Our cities are nothing but a network of these exchanges. Cities are continuous implementations of individual people putting ideas into action to facilitate reciprocity or the exchanges between themselves. Losing a close relationship or and exchange is a painful experience, since it occurs in human connections it also will manifest into the places we design. When an exchange is broken in human communities, it can create the same emotional pain each person feels with an individual lost connection.
What does a broken exchange look like in the places we live? One of the most blatant examples is a highway that runs through downtown. In Lansing, Michigan the stories of some of the 800-plus families mainly minorities can be read HERE. The loss of connections and destruction of one of the neighborhood fabrics that supported the downtown. It can be seen when a building in a walkable core doesn’t have any engagement with a city street. After the construction of 496, the 500 Block of S. Washington Ave in Lansing saw a state building with no street interaction and a parking lot for a Bank Headquarters remove any meaningful human-scale interactions between the neighboring residential, the commercial businesses, and public spaces for 2 generations of residents and employees here. Pre-496 saw the height of the vibrancy of downtown. Thousands of residents lived close to the downtown, commercial was still centralized to these neighborhoods before the highway systems were integrated into the design fabric.
In less than 20 years from the moment, this picture was taken the exchanges of downtown Lansing, and many other American cities were broken. The designs moving forward are meant to create separation between the private space (including the interior of the government building pictured above), and the places connections begin the public spaces between the buildings.
A friend and colleague Katherine Teague, director of the City Craft Foundation shared an interesting documentary with me. The Regenerates (link embedded) discusses the idea of connections with the systems we live within and how we create the emotional (empathy) and physical connections with the places people live. I loved a line in it discussing the places humans build to live, and how in its connections with the natural world, should not just provide light from buildings, but light up the eyes with the excitement of the people that live within. As humanity moves into the future growth starting with the American Rescue Plan Act (ARPA) funds, getting back to creating strong exchanges needs to be at the forefront of how we are designing. We have a brief moment right now to move the needle in what our priorities are for how we live in groups.

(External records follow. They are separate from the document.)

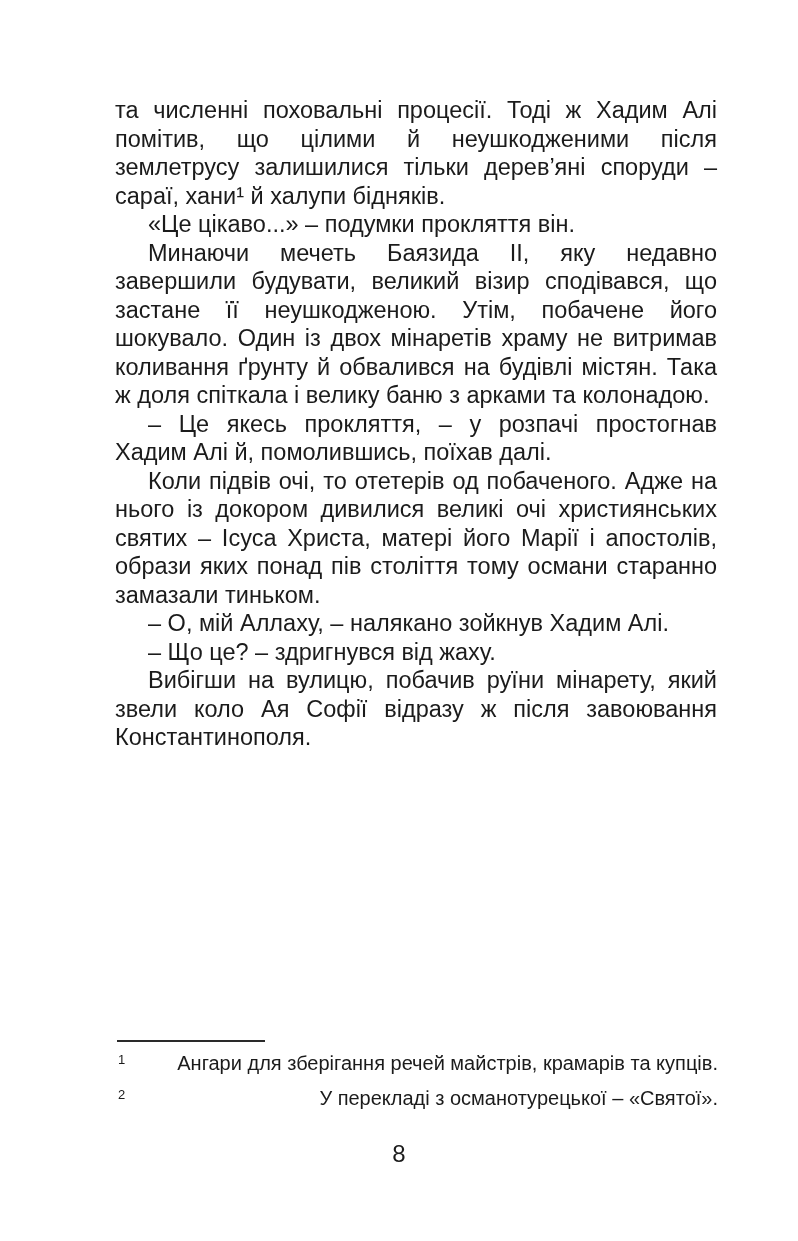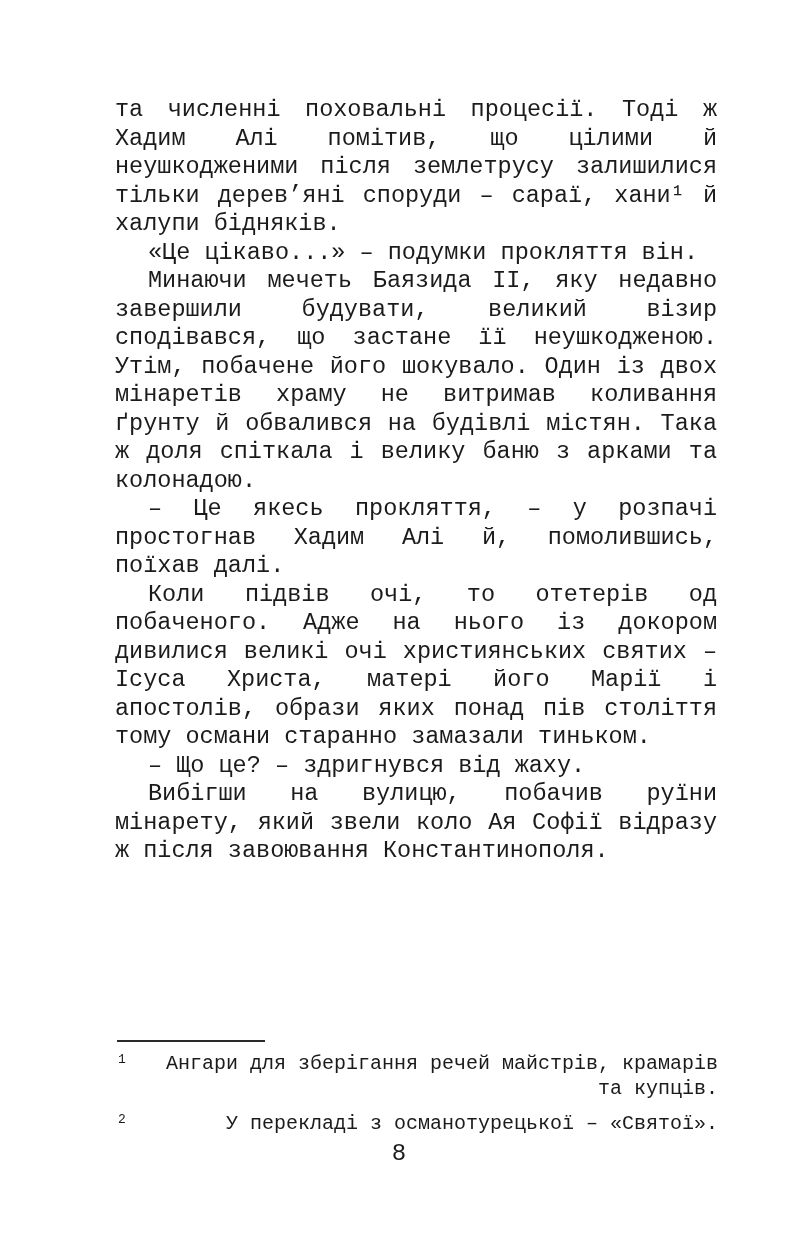--- a/index.html
+++ b/index.html
@@ -13,7 +13,7 @@
     height: 1241px;
     background: #ffffff;
     color: #1b1b1b;
-    font-family: Liberation Mono, monospace;
+    font-family: Liberation Sans, sans-serif;
     overflow: hidden;
   }
   .body-text {

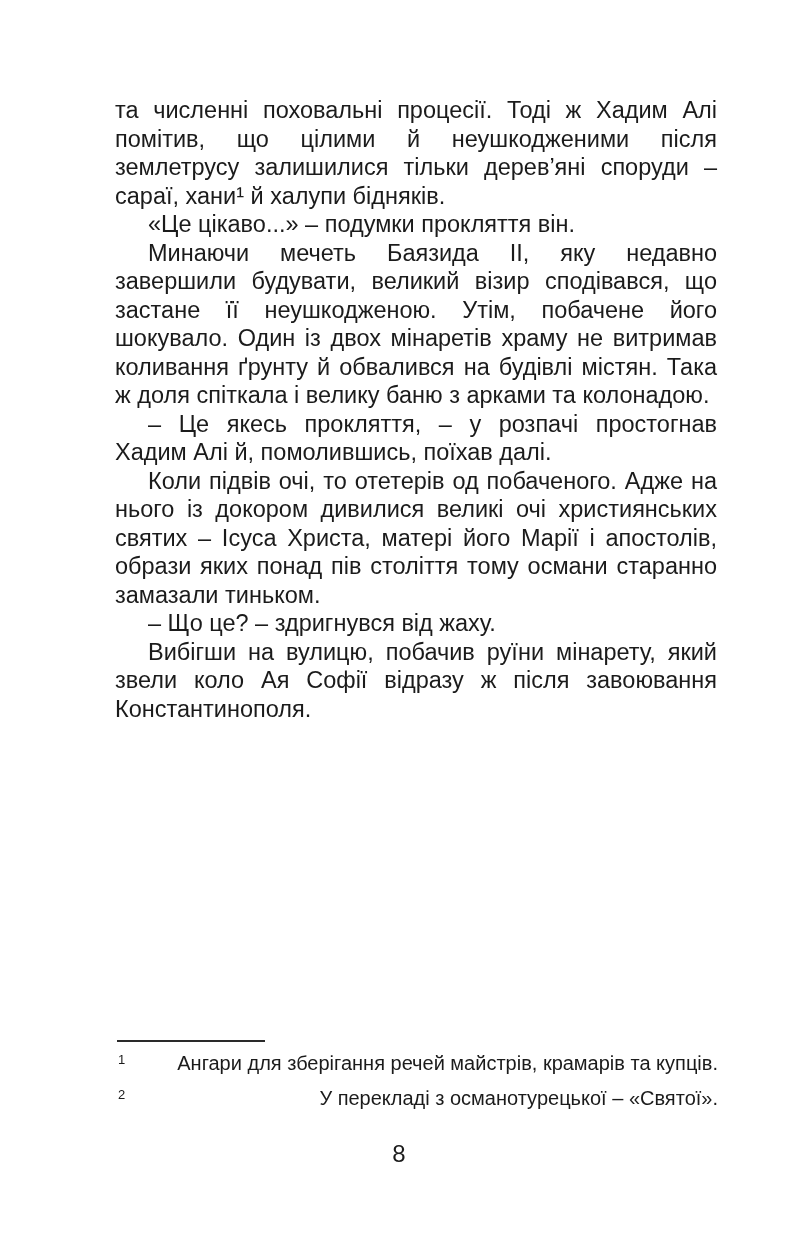--- a/index.html
+++ b/index.html
@@ -87,6 +87,7 @@
       <p class="para indent">Минаючи мечеть Баязида II, яку недавно завершили будувати, великий візир сподівався, що застане її неушкодженою. Утім, побачене його шокувало. Один із двох мінаретів храму не витримав коливання ґрунту й обвалився на будівлі містян. Така ж доля спіткала і велику баню з арками та колонадою.</p>
       <p class="para indent">– Це якесь прокляття, – у розпачі простогнав Хадим Алі й, помолившись, поїхав далі.</p>
       <p class="para indent">Коли підвів очі, то отетерів од побаченого. Адже на нього із докором дивилися великі очі християнських святих – Ісуса Христа, матері його Марії і апостолів, образи яких понад пів століття тому османи старанно замазали тиньком.</p>
+      <p class="para indent">– О, мій Аллаху, – налякано зойкнув Хадим Алі.</p>
       <p class="para indent">– Що це? – здригнувся від жаху.</p>
       <p class="para indent">Вибігши на вулицю, побачив руїни мінарету, який звели коло Ая Софії відразу ж після завоювання Константинополя.</p>
     </main>

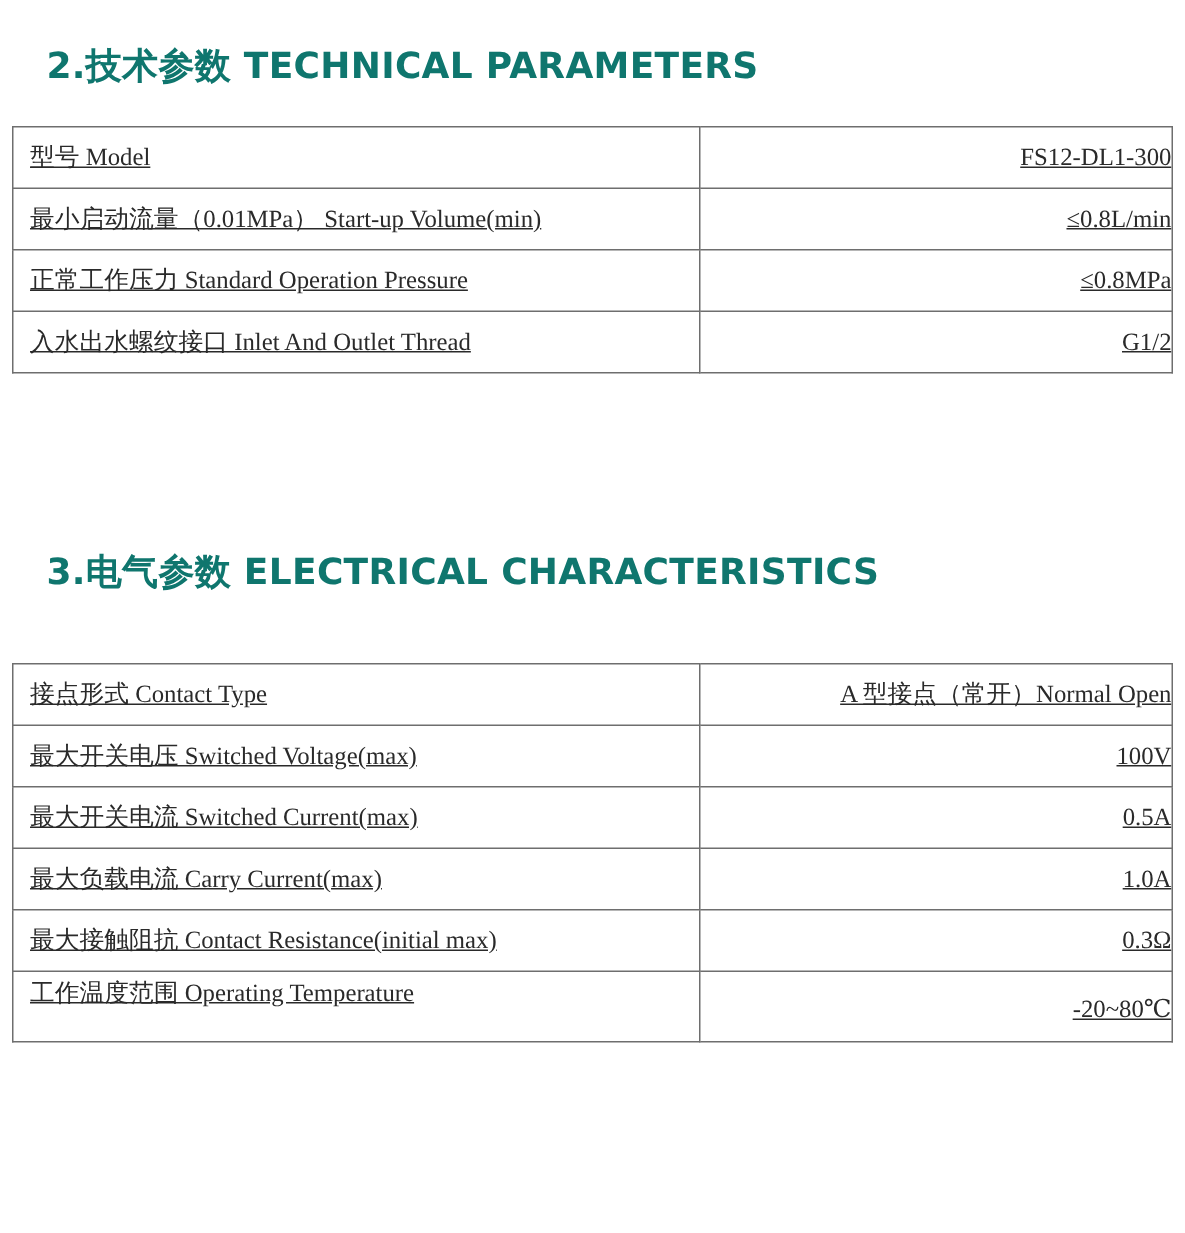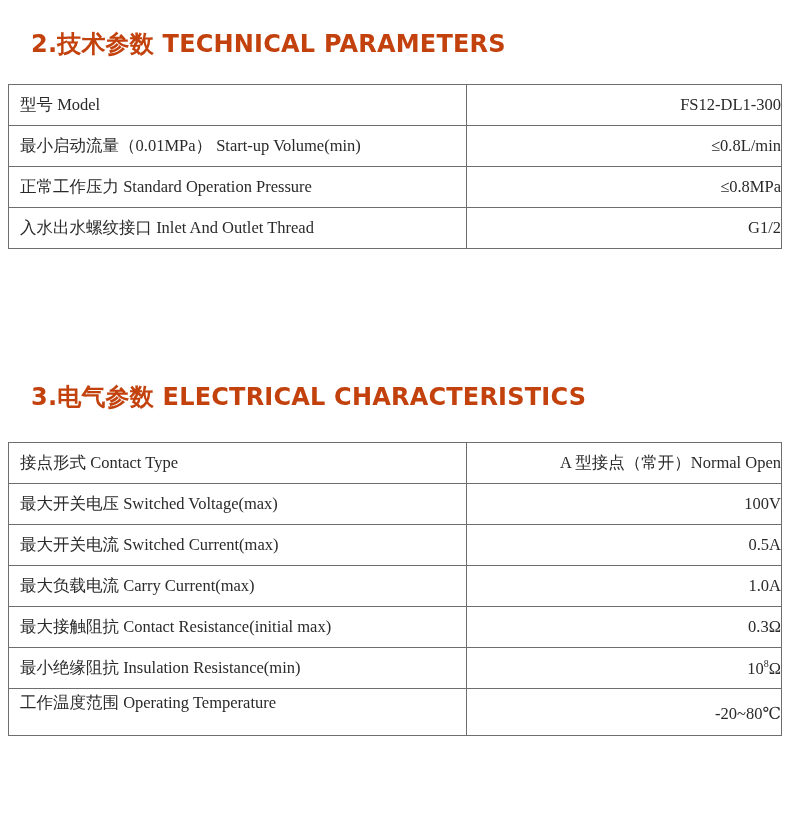--- a/index.html
+++ b/index.html
@@ -22,7 +22,7 @@
       font-weight: bold;
       font-size: 24px;
       line-height: 30px;
-      color: #c2410c;
+      color: #0f766e;
       letter-spacing: 0.2px;
       white-space: nowrap;
     }

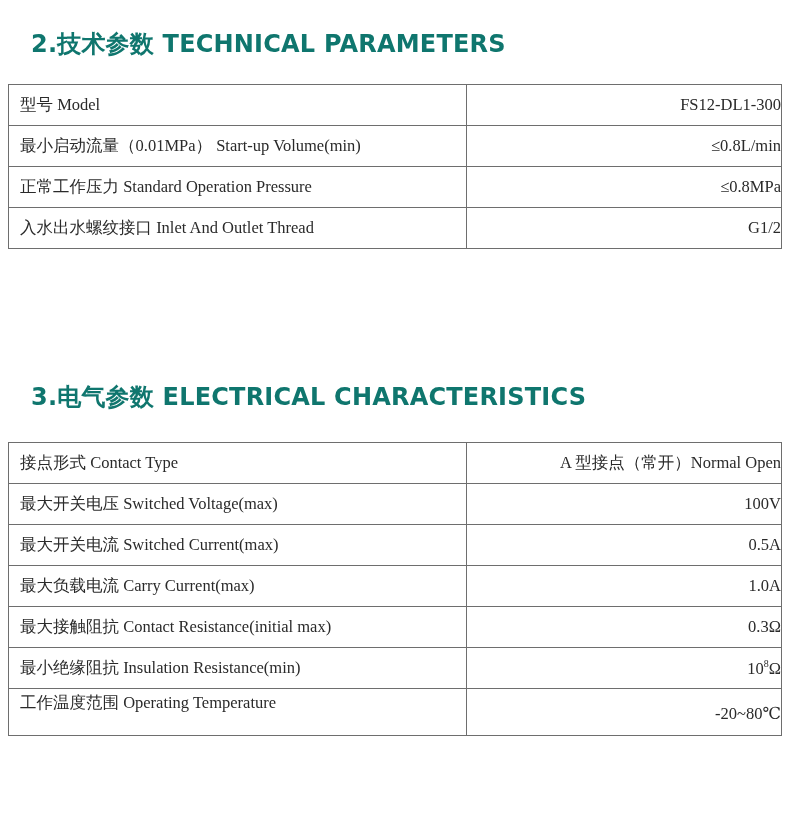--- a/index.html
+++ b/index.html
@@ -48,6 +48,7 @@
       vertical-align: middle;
       white-space: nowrap;
       overflow: hidden;
+      text-decoration: underline;
     }
     table.spec td.val {
       text-align: right;

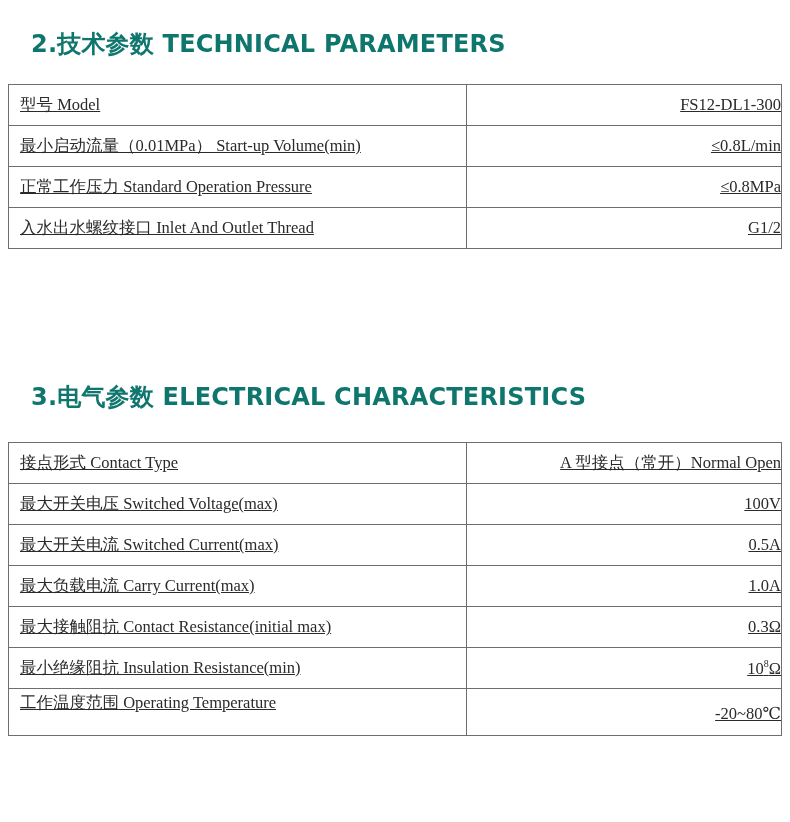--- a/index.html
+++ b/index.html
@@ -27,7 +27,7 @@
       white-space: nowrap;
     }
     #title-tech { top: 29px; }
-    #title-elec { top: 366px; margin-top: 16px; }
+    #title-elec { top: 366px; }
 
     table.spec {
       position: absolute;

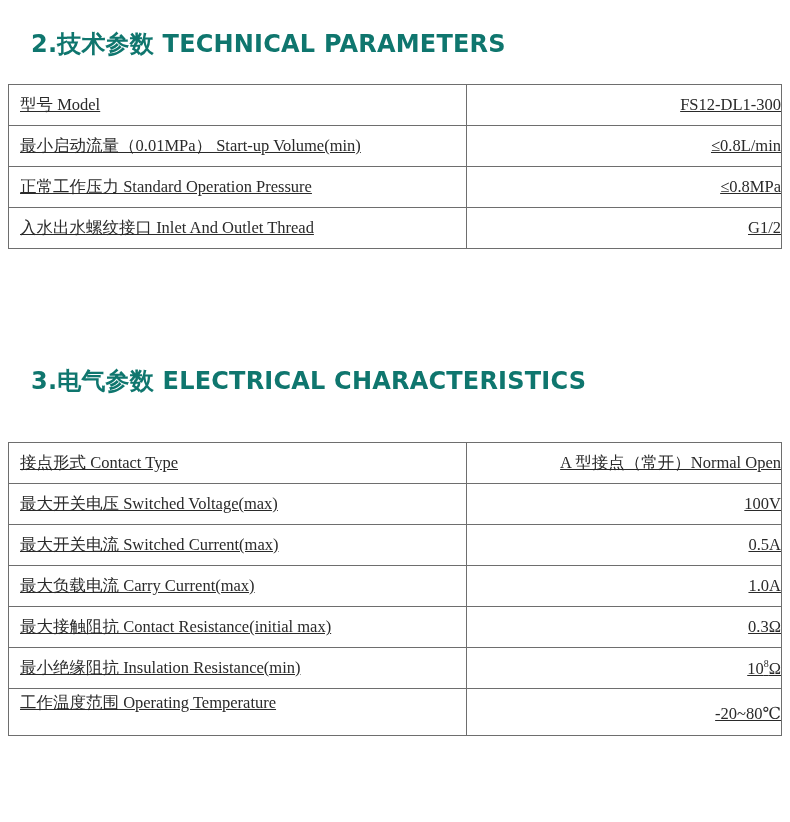--- a/index.html
+++ b/index.html
@@ -119,10 +119,6 @@
       <td class="lbl">最大接触阻抗  Contact Resistance(initial max)</td>
       <td class="val">0.3Ω</td>
     </tr>
-    <tr>
-      <td class="lbl">最小绝缘阻抗  Insulation Resistance(min)</td>
-      <td class="val"><span>10</span><sup class="exp">8</sup><span>Ω</span></td>
-    </tr>
     <tr class="last">
       <td class="lbl">工作温度范围  Operating Temperature</td>
       <td class="val">-20~80℃</td>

If we don’t ask the questions in our neighborhoods of how we want to live, and not just focus on governing of uses on our streets, the US will see the continued degradation and erosion of stability for more and more people. If the years of COVID taught us any universal lessons, for me it is this, we are more dependent on the local places we all live within than we realize in a globally connected world. Designing to make sure these local places have the resiliency built into them to handle the uncertainty the world throws at them and create opportunities that bring fulfillment to everyone that lives within them, will continue to be my purpose in life. It is amazing to see so many in my local community, and communities around the nation all focused on the same work, which is creating the spaces that people want to live in.